Liputan6.com, Jakarta - Wakil Ketua Komisi VII DPR dari Fraksi PAN, Eddy Soeparno menolak adanya rencana Badan Pengelola Keuangan Haji (BPKH) menggunakan dana haji untuk stabilisasi rupiah. Dia mengingatkan, penggunaan dana haji di luar ketentuan pengelolaan berpotensi melanggar Undang-Undang Nomor 34 Tahun 2014.
"Saya sendiri akan berkomunikasi dengan Ketua Komisi VIII DPR untuk memastikan legislatif mengkaji secara detail rencana BPKH menggunakan dana haji untuk keperluan investasi di luar praktik sebagaimana lazimnya," tutur Eddy dalam keterangannya, Rabu (3/6/2020).
Sekjen PAN itu menyebut, BPKH seharusnya mengelola dana haji berdasarkan prinsip kehati-hatian, transparan, dan akuntabel. Kebijakan publik yang efektif pun harus mendapatkan dukungan publik. Terlebih ini menyangkut pengelolaan dana calon jemaah haji.
Advertisement
"Saya mengingatkan BPKH hati-hati kelola dana tamu Allah. Dana haji adalah dana titipan jemaah yang sudah ditabung bertahun-tahun, bahkan ada yang belasan tahun untuk menjalankan kewajiban ibadah haji," jelas dia.

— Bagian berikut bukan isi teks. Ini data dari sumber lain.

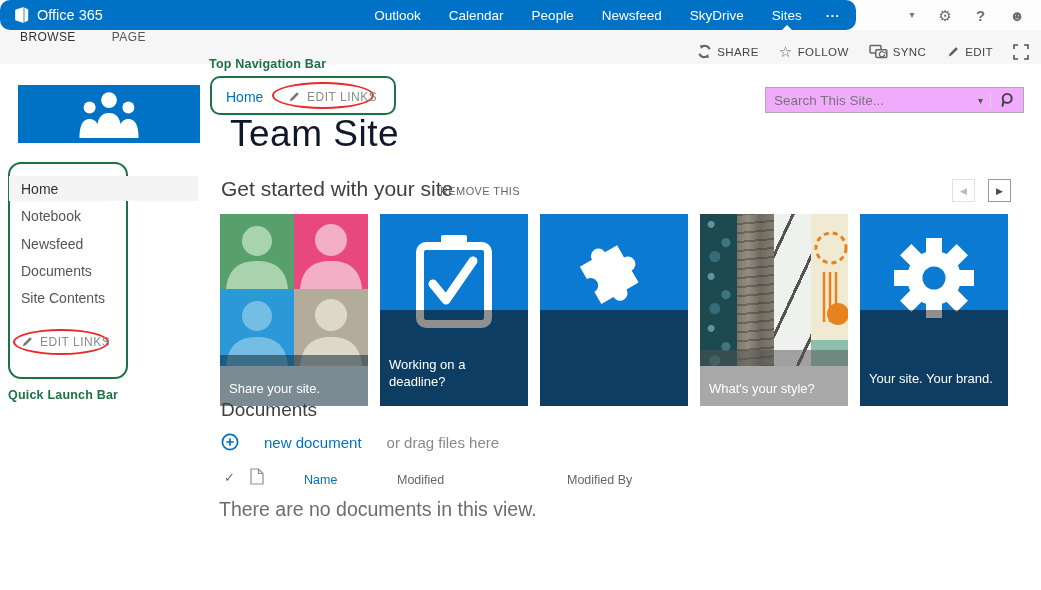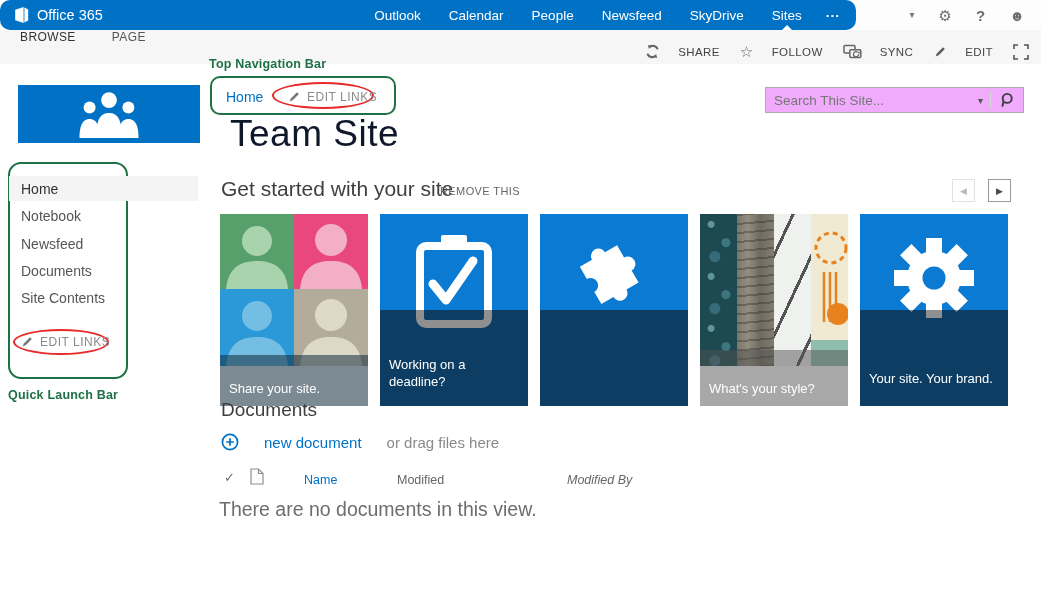"SHARE" .raction { gap: 18px -> 5px }
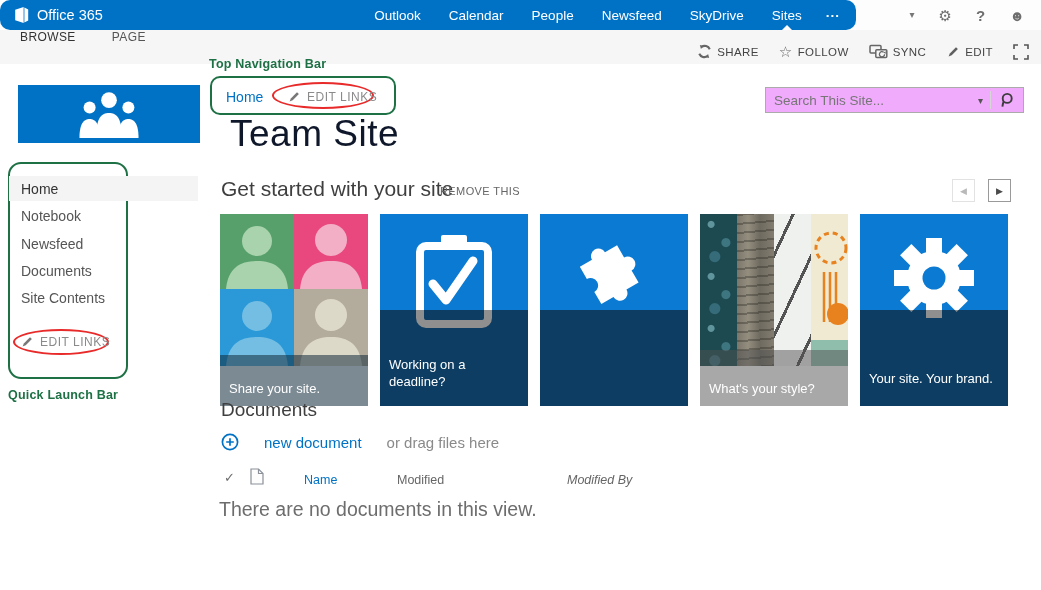"Modified By" .doc-col.modifiedby { font-style: italic -> none }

Eddy turut meminta BPKH segera membuat pelaporan yang rinci terkait pengelolaan dana haji. Seperti penempatan dana dilakukan di bank mana saja, hingga dana haji diinvestasikan dalam instrumen apa saja.
"Saya menghimbau agar BPKH segera mempublikasikan laporan keuangan audited per 31 Desember 2019, agar publik dapat mengetahui status dan keberadaan dana haji yang ditabungnya selama ini," Eddy menandaskan.
Â
Saksikan video pilihan di bawah ini:
Tidak Menambah Kekecewaan
Sebelumnya, Wakil Ketua MPR Syarief Hasan menegaskan, dirinya tidak setuju apabila dana haji digunakan untuk keperluan di luar peruntukan haji, termasuk wacana pengalihan untuk keperluan intervensi pasar yang akan dilakukan oleh Bank Indonesia pada masa pandemi Covid-19.
"Bank Indonesia seharusnya melakukan intervensi pasar dan memperkuat rupiah menggunakan dana cadangan devisa yang dimiliki Bank Indonesia," kata Syarief Hasan di Jakarta, Rabu (3/6/2020).
Syarief menilai kekecewaan dari para calon jamaah haji memang berdasar karena mereka telah mengantre dan menabung sejak lama untuk mendapatkan kesempatan berangkat ke Tanah Suci.
"Pemerintah tidak boleh menambah kekecewaan masyarakat dengan menggunakan dana haji untuk keperluan lain. Termasuk wacana pemakaian dana haji sebesar Rp 8,7 triliun oleh Bank Indonesia," ujarnya.